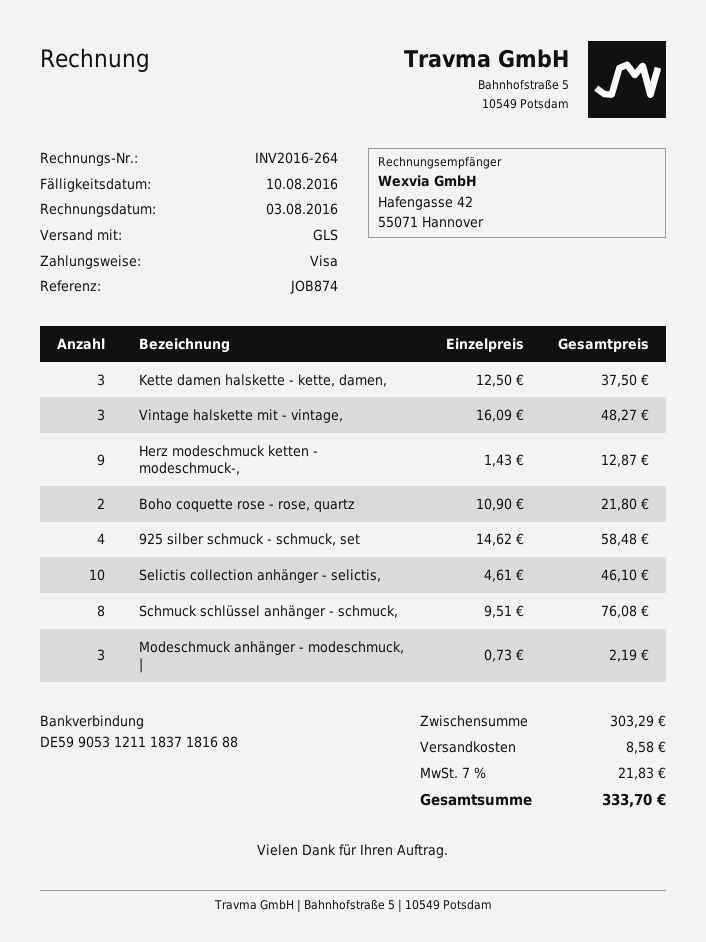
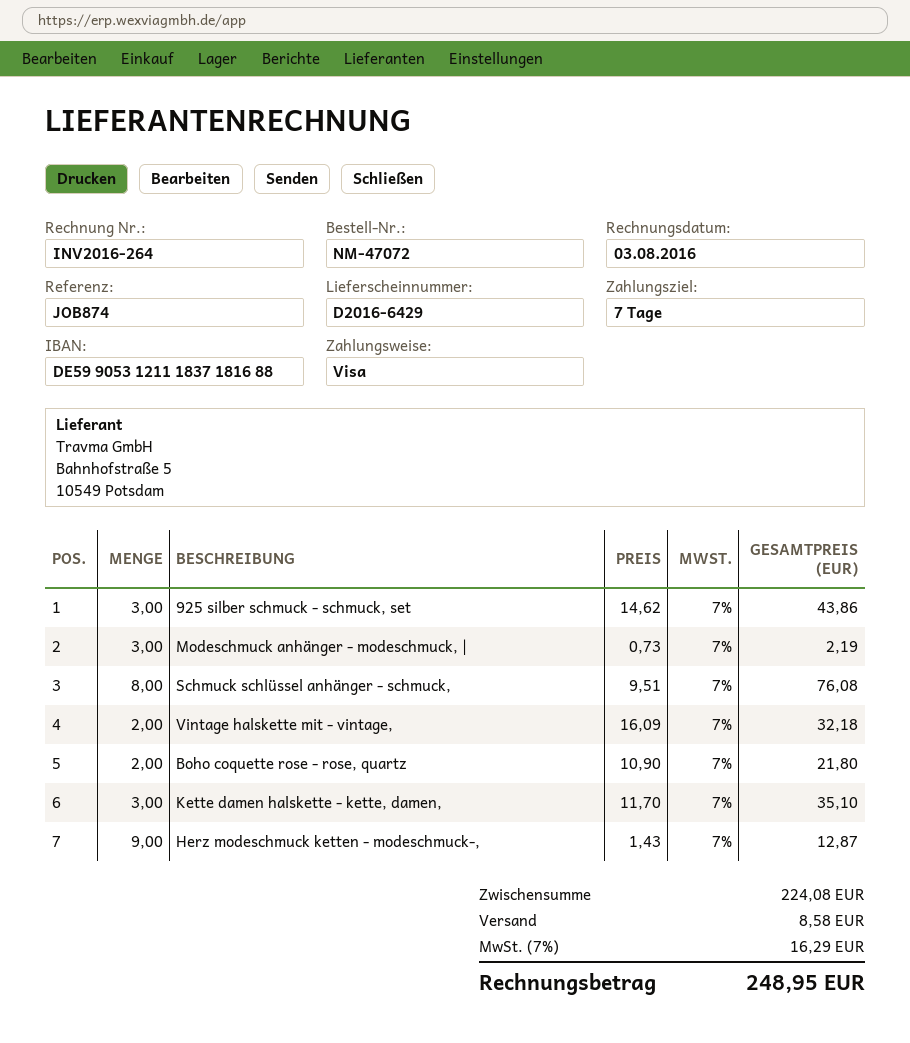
Kette damen halskette - kette, damen,: 3 x 12.50 = 37.50 -> 3 x 11.70 = 35.10
Vintage halskette mit - vintage,: 3 x 16.09 = 48.27 -> 2 x 16.09 = 32.18
925 silber schmuck - schmuck, set: 4 x 14.62 = 58.48 -> 3 x 14.62 = 43.86
Selictis collection anhänger - selictis,: 10 x 4.61 = 46.10 -> none
subtotal: 303.29 -> 224.08
tax: 7% = 21.83 -> 7% = 16.29
total: 333.70 -> 248.95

========

WHAT TO PRODUCE
Everything in the records above must be restated verbatim, save for the pictures.

ANSWER TO THE EXERCISE
Kette damen halskette - kette, damen,: 3 x 12.50 = 37.50 -> 3 x 11.70 = 35.10
Vintage halskette mit - vintage,: 3 x 16.09 = 48.27 -> 2 x 16.09 = 32.18
925 silber schmuck - schmuck, set: 4 x 14.62 = 58.48 -> 3 x 14.62 = 43.86
Selictis collection anhänger - selictis,: 10 x 4.61 = 46.10 -> none
subtotal: 303.29 -> 224.08
tax: 7% = 21.83 -> 7% = 16.29
total: 333.70 -> 248.95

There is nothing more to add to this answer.